Fundus photography of several patients performed with a nonmydriatic retinal camera (Topcon TRC-NW200). Each column shows image pairs from the same exam. Image pairs in the illustration were designated as poor image quality by the artificial intelligence system, and hence, no diabetic retinopathy grade was provided. Contrastingly, the human readers found the images to be of sufficient image quality and provided a diabetic retinopathy grade.

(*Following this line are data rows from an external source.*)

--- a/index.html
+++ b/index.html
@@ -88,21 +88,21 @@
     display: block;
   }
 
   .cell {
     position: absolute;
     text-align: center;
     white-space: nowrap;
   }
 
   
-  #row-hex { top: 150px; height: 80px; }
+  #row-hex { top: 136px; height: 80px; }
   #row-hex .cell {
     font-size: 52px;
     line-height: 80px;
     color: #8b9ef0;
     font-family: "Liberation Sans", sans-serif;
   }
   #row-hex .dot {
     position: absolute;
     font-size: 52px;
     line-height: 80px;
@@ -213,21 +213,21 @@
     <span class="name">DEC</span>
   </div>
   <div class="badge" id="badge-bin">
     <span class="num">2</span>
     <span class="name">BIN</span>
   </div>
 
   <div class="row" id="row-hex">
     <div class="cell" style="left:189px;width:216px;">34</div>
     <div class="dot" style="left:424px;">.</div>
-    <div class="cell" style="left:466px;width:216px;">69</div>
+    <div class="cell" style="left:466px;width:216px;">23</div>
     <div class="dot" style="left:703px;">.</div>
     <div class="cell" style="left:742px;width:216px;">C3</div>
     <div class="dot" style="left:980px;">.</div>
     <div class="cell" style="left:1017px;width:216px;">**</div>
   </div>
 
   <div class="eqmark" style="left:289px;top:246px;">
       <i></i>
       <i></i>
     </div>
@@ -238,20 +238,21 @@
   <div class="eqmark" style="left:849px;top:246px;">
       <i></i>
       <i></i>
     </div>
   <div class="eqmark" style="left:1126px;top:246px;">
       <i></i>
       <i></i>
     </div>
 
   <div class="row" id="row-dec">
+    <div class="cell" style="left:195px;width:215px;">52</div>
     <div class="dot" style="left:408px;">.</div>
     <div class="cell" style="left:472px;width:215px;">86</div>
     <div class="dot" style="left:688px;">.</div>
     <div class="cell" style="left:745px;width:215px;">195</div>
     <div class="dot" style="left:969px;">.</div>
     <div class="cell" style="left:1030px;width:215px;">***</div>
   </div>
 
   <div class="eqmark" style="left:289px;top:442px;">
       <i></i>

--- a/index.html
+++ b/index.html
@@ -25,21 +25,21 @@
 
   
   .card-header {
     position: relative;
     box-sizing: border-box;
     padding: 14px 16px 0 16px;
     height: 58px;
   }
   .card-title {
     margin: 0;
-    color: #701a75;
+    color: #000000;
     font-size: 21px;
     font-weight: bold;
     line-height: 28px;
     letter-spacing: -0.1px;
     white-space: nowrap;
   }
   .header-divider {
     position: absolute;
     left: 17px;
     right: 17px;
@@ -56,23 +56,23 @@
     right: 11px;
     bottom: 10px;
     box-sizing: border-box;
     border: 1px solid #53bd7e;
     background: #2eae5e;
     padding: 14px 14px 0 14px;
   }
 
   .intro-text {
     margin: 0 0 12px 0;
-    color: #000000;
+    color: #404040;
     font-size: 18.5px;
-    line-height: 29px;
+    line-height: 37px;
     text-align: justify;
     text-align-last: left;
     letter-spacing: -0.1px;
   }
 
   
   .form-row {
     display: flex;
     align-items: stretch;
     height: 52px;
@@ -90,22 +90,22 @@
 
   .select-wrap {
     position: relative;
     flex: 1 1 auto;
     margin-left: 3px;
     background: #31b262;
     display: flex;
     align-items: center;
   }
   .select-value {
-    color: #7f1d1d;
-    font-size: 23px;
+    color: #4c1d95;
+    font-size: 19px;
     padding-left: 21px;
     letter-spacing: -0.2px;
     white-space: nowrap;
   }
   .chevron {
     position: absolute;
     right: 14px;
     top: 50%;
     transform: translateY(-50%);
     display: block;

Overall, in the context of the broader research on the autonomous diagnostic AI system studied here, this evaluation confirms the device’s robust performance across clinical populations, as originally observed in rigorous pivotal research.21 In summary, compared to manual grading by ophthalmologists, the AI system had a high sensitivity (100%) and specificity (82%) for diagnosing DR and macular edema in people with diabetes in a screening program. Because of its immediate, point of care diagnosis, autonomous AI has the potential to increase the accessibility for DR screening in primary care settings.

Acknowledgments

The authors thank Enrique Soto-Pedre (European Innovative Biomedicine Institute (EIBI), Cantabria, Spain) for designing the protocol used in this study and for recruitment and providing instructions to the ophthalmologists for manual grading of the exams.

Footnotes

Author Contributions: A.S. and F.V. drafted and critically evaluated the manuscript. F.V. supervised the study. A.N. and EIBI were responsible for study concept and design. EIBI, A.N., C.P.M., and P.P.J. were responsible for data acquisition. W.C. and A.A.v.d.H. analyzed the data and performed statistical analysis. All authors critically revised the manuscript for important intellectual content and provided administrative, technical, or material support. F.V. is the guarantor of this work. All authors were involved in the final approval of the version to be published.

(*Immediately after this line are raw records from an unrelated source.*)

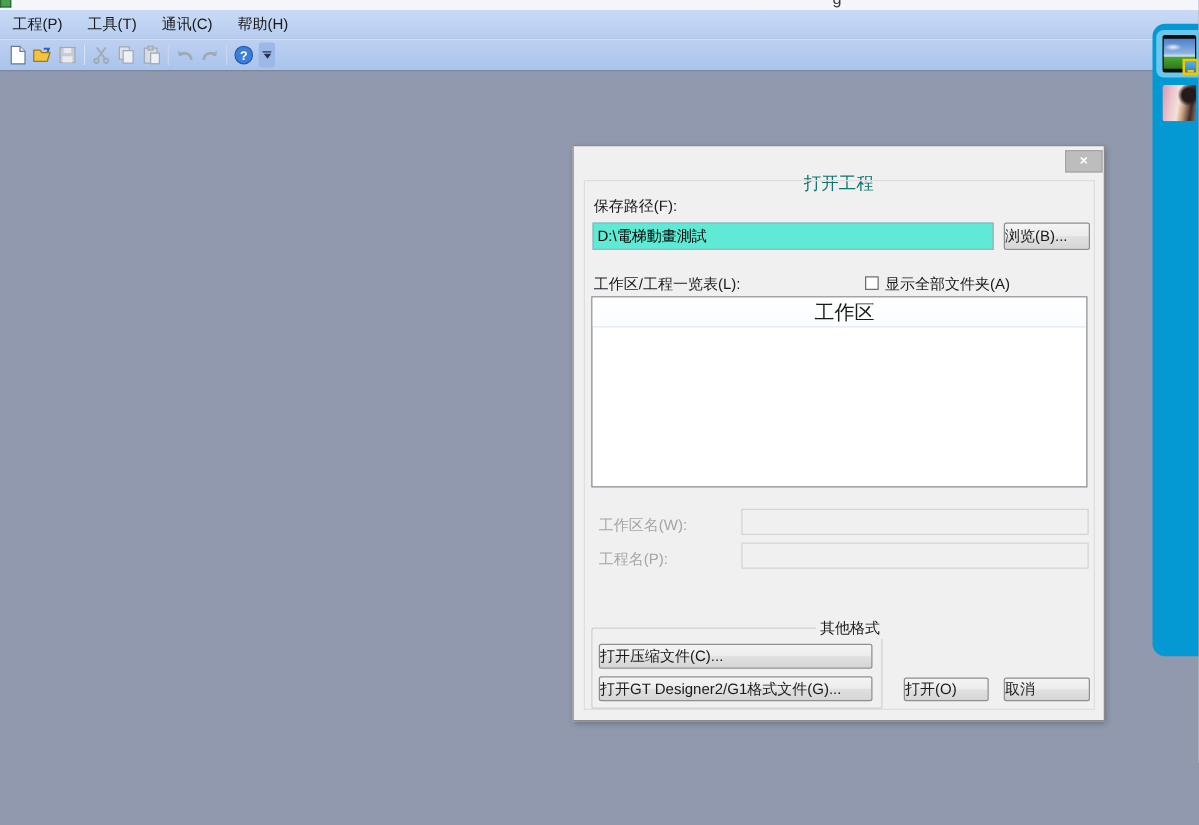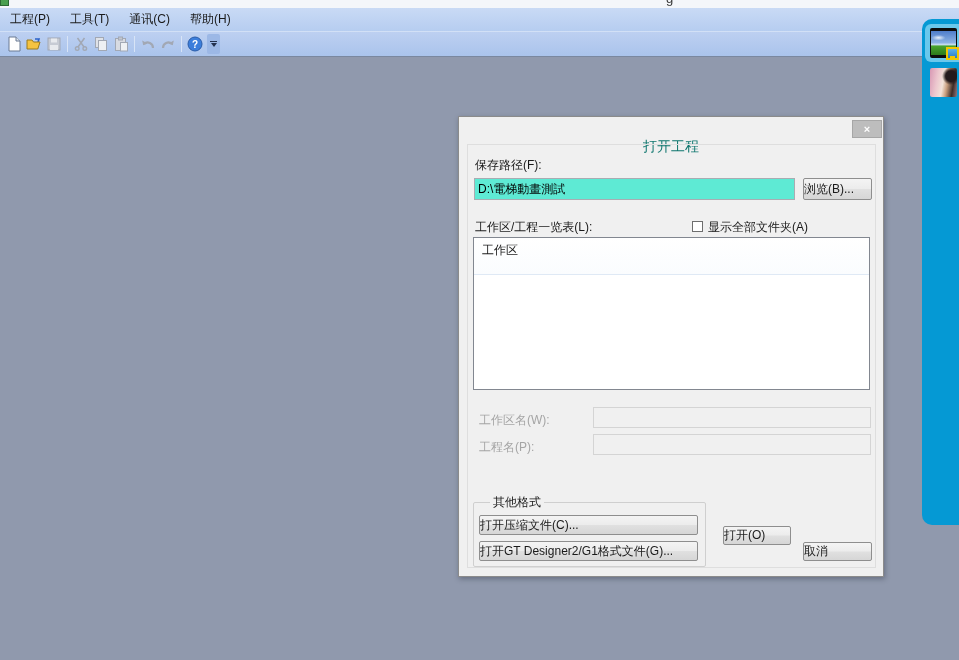--- a/index.html
+++ b/index.html
@@ -68,26 +68,26 @@
   .txt-input-disabled { position:absolute; width:278px; height:21px; background:#f0f0f0; border:1px solid #d4d4d4; }
 
   .btn { position:absolute; border:1px solid #8e8e8e; border-radius:2px;
     background:linear-gradient(180deg,#f4f4f4 0%,#ececec 48%,#e0e0e0 52%,#d6d6d6 100%);
     font-size:12px; color:#1a1a1a; text-align:left; cursor:default;
     font-family:"Liberation Sans","DejaVu Sans",sans-serif; }
 
   .chk { position:absolute; left:233px; top:104px; width:11px; height:11px; background:#fff; border:1px solid #6e6e6e; }
 
   .listbox { position:absolute; left:14px; top:120px; width:397px; height:153px; background:#fff; border:1px solid #828790; overflow:hidden; }
-  .list-row { height:37px; line-height:25px; padding-left:8px; font-size:12px;
-    background:linear-gradient(180deg,#ffffff 0%,#fafcfe 100%); border-bottom:1px solid #dfe9f5; cursor:default; }
+  .list-row { height:24px; line-height:25px; padding-left:8px; font-size:16px;
+    background:linear-gradient(180deg,#ffffff 0%,#fafcfe 100%); border-bottom:1px solid #dfe9f5; cursor:default;text-align:center; }
 
   fieldset.other-formats { position:absolute; left:14px; top:377px; width:233px; height:73px;
     border:1px solid #cfcfcf; border-radius:2px; }
-  fieldset.other-formats legend { font-size:12px; padding:0 3px; margin-left:16px; color:#1a1a1a; }
+  fieldset.other-formats legend { font-size:12px; padding:0 3px; margin-left:2px; color:#1a1a1a;text-align:right; }
 </style>
 </head>
 <body>
 
 <div class="screen">
 
   <div class="titlestrip">
     <div class="app-icon-fragment"></div>
     <span class="title-fragment">g</span>
   </div>
@@ -201,17 +201,17 @@
 
     <div class="dlg-label disabled" style="left:20px; top:322px;">工程名(P):</div>
     <div class="txt-input-disabled" style="left:134px; top:317px;"></div>
 
     <fieldset class="other-formats">
       <legend>其他格式</legend>
     </fieldset>
     <button class="btn" style="left:20px; top:398px; width:219px; height:20px;">打开压缩文件(C)...</button>
     <button class="btn" style="left:20px; top:424px; width:219px; height:20px;">打开GT Designer2/G1格式文件(G)...</button>
 
-    <button class="btn" style="left:264px; top:409px; width:68px; height:19px;">打开(O)</button>
+    <button class="btn" style="left:264px; top:425px; width:68px; height:19px;">打开(O)</button>
     <button class="btn" style="left:344px; top:425px; width:69px; height:19px;">取消</button>
   </div>
 
 </div>
 
 </body></html>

Declaration of Conflicting Interests: The author(s) declared the following potential conflicts of interest with respect to the research, authorship, and/or publication of this article: R.A. and W.C. are directors of research and development at IDx Technologies Inc. A.S. is a research and development software engineer at IDx Technologies Inc. W.C., R.A., and A.S. are shareholders in IDx Technologies Inc. All authors, FOM and EIBI, with the exception of A.N., P.P.J, A.A.v.d.H., and C.P.M received financial support from IDx Technologies Inc. No other potential conflicts of interest relevant to this article were reported. Contents are solely the responsibility of the authors.

Funding: The author(s) disclosed receipt of the following financial support for the research, authorship, and/or publication of this article: The study was funded by IDx Technologies Inc., Coralville, USA.